In mathematics, finding a solution in some space costs a lot. One way to find fast solution is transforming the problem (actually the search space) into a larger space where more dimensions may lead to faster solution.

Now, consider the following piece of code:

int* pi1=new int[20];
int** pi2=new int*[4];
for(int i=0; i<4; i++)
    pi2[i]=new int[5];

Now, what do you think? How shall I access the element located in 2nd row and 3rd col? How much does it cost for each of them?

Obviously, pi2[2][3] is faster than pi1[2*4+3].

How about very large N-dimensional arrays with complex objects!? Can you imagine this!?

"Template-Based Helper Classes: An application to Multidimensional Arrays" provides a nice solution, but subscripting operators cost a lot for computations, costs much if repeated in a very long loop, uses lots of helper temporary classes, and fragments the memory.

As described in linear algebra, adding more dimensions fastens the access to data elements.

Problem Statement

How shall we develop a template class that generates multi-dimensional pointers!!?

int i; 
int* pi; 
int** ppi; 
int*** pppi; 
...

How shall we add number of dimensions as a template argument!?

Basic Solution

The basic idea makes use of Template Meta-Programming, implementing a template class with argument M indicating the number of nested pointers.

Consider the following class:

template<_sizetype M>
class multi_ptr
{
public:
    typedef double T;
    typedef multi_ptr<M-1>::pointer* pointer; 
};

class multi_ptr<0>
{
public:
    typedef double T;
    typedef T pointer;
};

Now, consider how to declare a multi-dimensional pointer:

multi_ptr<3>::pointer p3;

Now, more facilities are needed; we need to add class template argument T indicating the type of this array.

More Enhancement - Adding Class Template Argument

Template Meta-Programming works only for single argument template classes. Adding a class template argument cannot be achieved directly.

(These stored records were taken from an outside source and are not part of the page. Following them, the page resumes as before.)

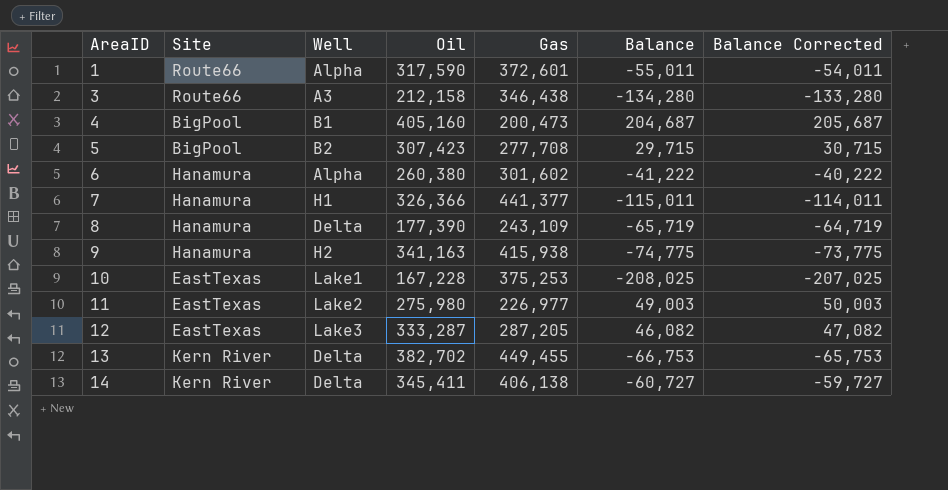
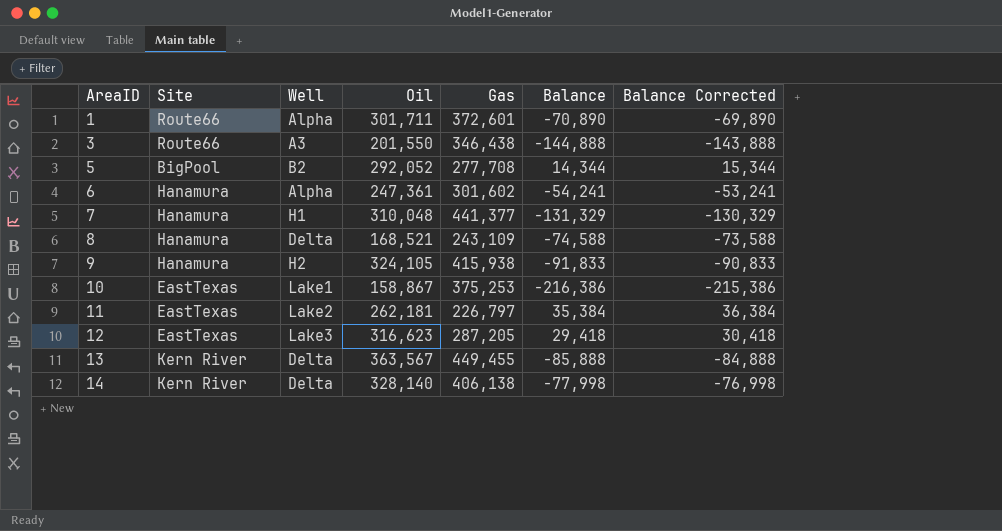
row 4: BigPool | B1 | 405,160 | 200,473 | 204,687 | 205,687 -> none
1 | Oil: 317,590 -> 301,711
1 | Balance: -55,011 -> -70,890
1 | Balance Corrected: -54,011 -> -69,890
3 | Oil: 212,158 -> 201,550
3 | Balance: -134,280 -> -144,888
3 | Balance Corrected: -133,280 -> -143,888
5 | Oil: 307,423 -> 292,052
5 | Balance: 29,715 -> 14,344
5 | Balance Corrected: 30,715 -> 15,344
6 | Oil: 260,380 -> 247,361
6 | Balance: -41,222 -> -54,241
6 | Balance Corrected: -40,222 -> -53,241
7 | Oil: 326,366 -> 310,048
7 | Balance: -115,011 -> -131,329
7 | Balance Corrected: -114,011 -> -130,329
8 | Oil: 177,390 -> 168,521
8 | Balance: -65,719 -> -74,588
8 | Balance Corrected: -64,719 -> -73,588
9 | Oil: 341,163 -> 324,105
9 | Balance: -74,775 -> -91,833
9 | Balance Corrected: -73,775 -> -90,833
10 | Oil: 167,228 -> 158,867
10 | Balance: -208,025 -> -216,386
10 | Balance Corrected: -207,025 -> -215,386
11 | Oil: 275,980 -> 262,181
11 | Gas: 226,977 -> 226,797
11 | Balance: 49,003 -> 35,384
11 | Balance Corrected: 50,003 -> 36,384
12 | Oil: 333,287 -> 316,623
12 | Balance: 46,082 -> 29,418
12 | Balance Corrected: 47,082 -> 30,418
13 | Oil: 382,702 -> 363,567
13 | Balance: -66,753 -> -85,888
13 | Balance Corrected: -65,753 -> -84,888
14 | Oil: 345,411 -> 328,140
14 | Balance: -60,727 -> -77,998
14 | Balance Corrected: -59,727 -> -76,998

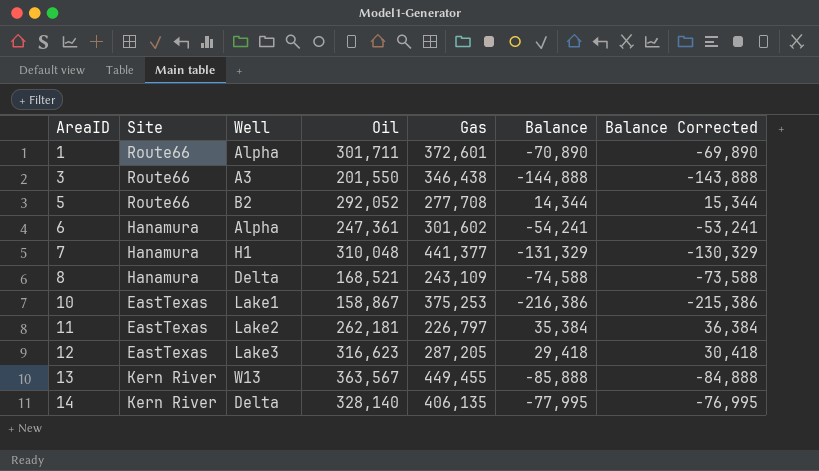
row 9: Hanamura | H2 | 324,105 | 415,938 | -91,833 | -90,833 -> none
5 | Site: BigPool -> Route66
13 | Well: Delta -> W13
14 | Gas: 406,138 -> 406,135
14 | Balance: -77,998 -> -77,995
14 | Balance Corrected: -76,998 -> -76,995

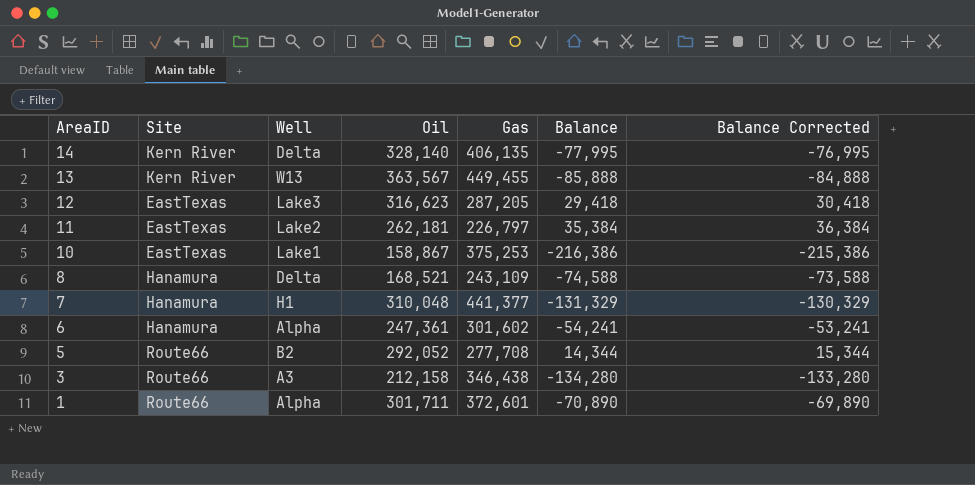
row order: AreaID ascending -> AreaID descending
3 | Oil: 201,550 -> 212,158
3 | Balance: -144,888 -> -134,280
3 | Balance Corrected: -143,888 -> -133,280

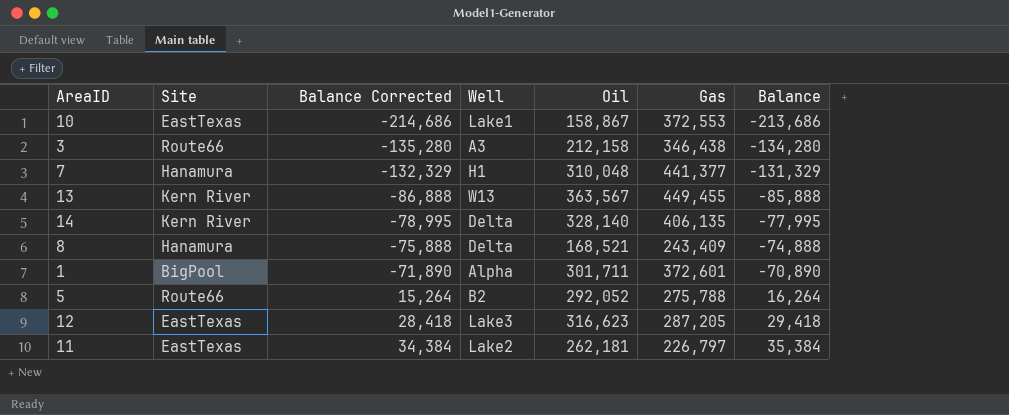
row order: AreaID descending -> Balance Corrected ascending
column Balance Corrected | formula: [Balance] + 1000 -> [Balance] - 1000
column Balance Corrected | position: 7 -> 3
row 6: Hanamura | Alpha | 247,361 | 301,602 | -54,241 | -53,241 -> none
10 | Gas: 375,253 -> 372,553
10 | Balance: -216,386 -> -213,686
8 | Gas: 243,109 -> 243,409
8 | Balance: -74,588 -> -74,888
1 | Site: Route66 -> BigPool
5 | Gas: 277,708 -> 275,788
5 | Balance: 14,344 -> 16,264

An outer class should be used to pass the template argument through. Consider the following multi_array class:

template<class T, _sizetype N>
class multi_array
{
public:
    template<_sizetype M>
    class multi_ptr
    {
    public:
        typedef multi_ptr<M-1>::pointer* pointer; 
    };
    
    class multi_ptr<0>
    {
    public:
        typedef T pointer;
    };

    typedef multi_ptr<N>::pointer pointer;
    typedef const pointer const_pointer;
};

Class template argument T is passed through the outer multi_array class with the number of dimensions N. The inner multi_ptr class makes use of the outer template argument T for type specialization.

Now the very important question is:

How shall we allocate this multi dimensional array!? We need to specialize nested allocating loops!!

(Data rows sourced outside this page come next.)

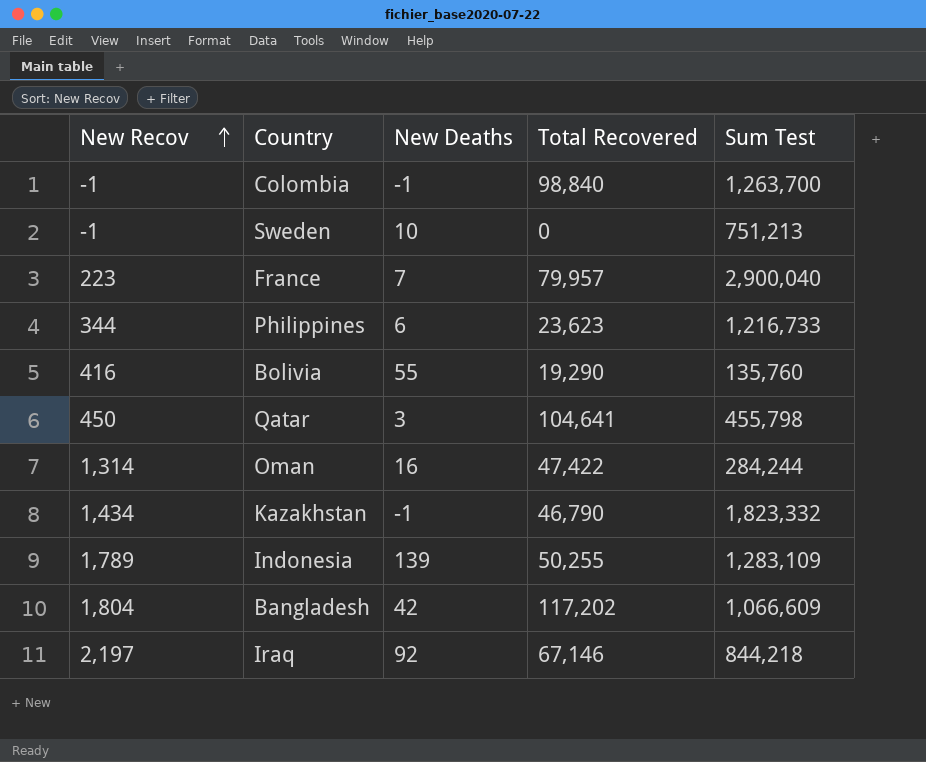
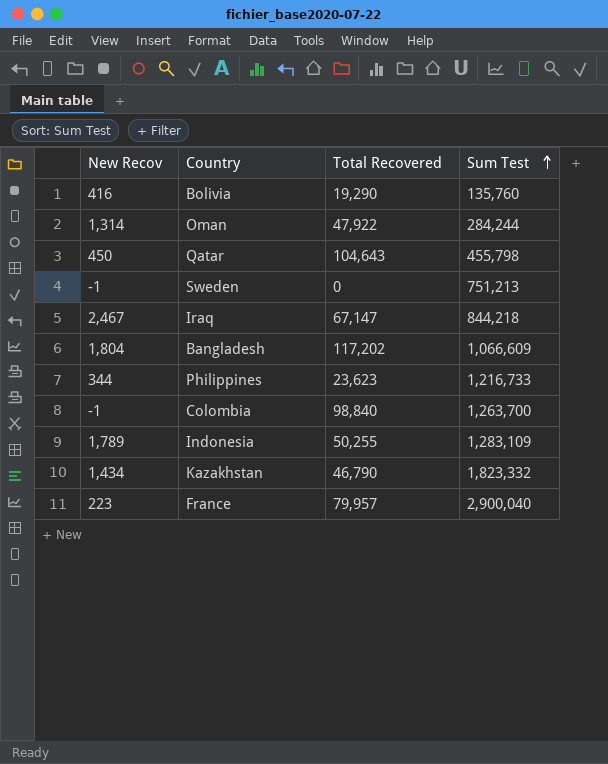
row order: New Recov ascending -> Sum Test ascending
column New Deaths | position: 3 -> none
Oman | Total Recovered: 47,422 -> 47,922
Qatar | Total Recovered: 104,641 -> 104,643
Iraq | New Recov: 2,197 -> 2,467
Iraq | Total Recovered: 67,146 -> 67,147

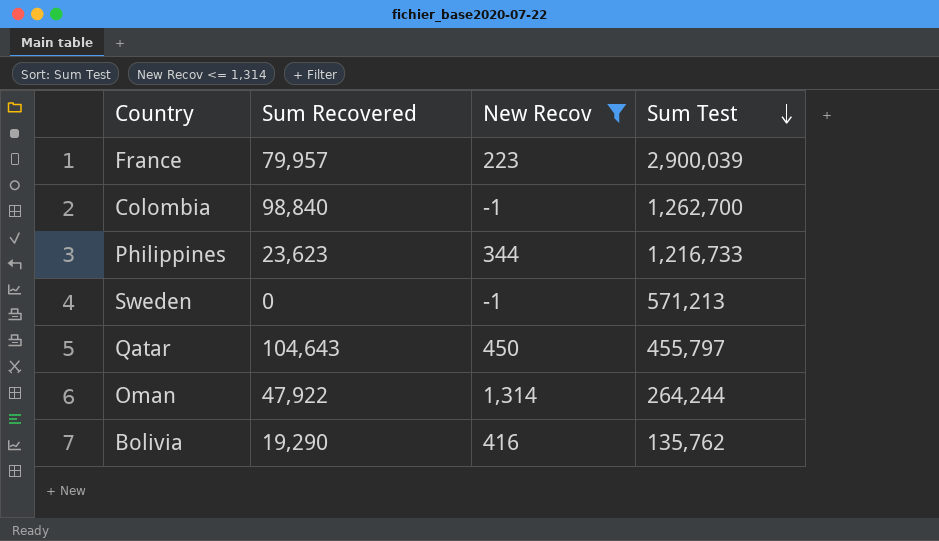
filter: none -> New Recov <= 1,314
row order: Sum Test ascending -> Sum Test descending
column name: Total Recovered -> Sum Recovered
column New Recov | position: 1 -> 3
France | Sum Test: 2,900,040 -> 2,900,039
Colombia | Sum Test: 1,263,700 -> 1,262,700
Sweden | Sum Test: 751,213 -> 571,213
Qatar | Sum Test: 455,798 -> 455,797
Oman | Sum Test: 284,244 -> 264,244
Bolivia | Sum Test: 135,760 -> 135,762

How shall we build a varying number of nested allocating loops!?

We need a little addition for allocation!!

Little Enhancement - Adding Allocators

A simple compile-time loop provides a nice solution for generating a variable number of nested loops. An inner class called multi_allocator is responsible for allocating multi-dimensional pointers.

template<_sizetype M>
class multi_allocator
{
public:
    static multi_ptr<M>::pointer alloc(_sizetype* dims)
    {
        _sizetype i;
        multi_ptr<M>::pointer rtn;
        rtn=new multi_ptr<M-1>::pointer[dims[0]];
        for(i=0; i<dims[0]; i++)
            rtn[i]=multi_allocator<M-1>::alloc(dims+1);
        return rtn;
    }
};
    
class multi_allocator<1>
{
public:
    static multi_ptr<1>::pointer alloc(_sizetype* dims)
    {
        multi_ptr<1>::pointer rtn;
        rtn=new T[dims[0]];
        return rtn;
    }
};

Now, fine touches is needed to finalize the multi_array class. Constructors, casting operators, and data members should be added.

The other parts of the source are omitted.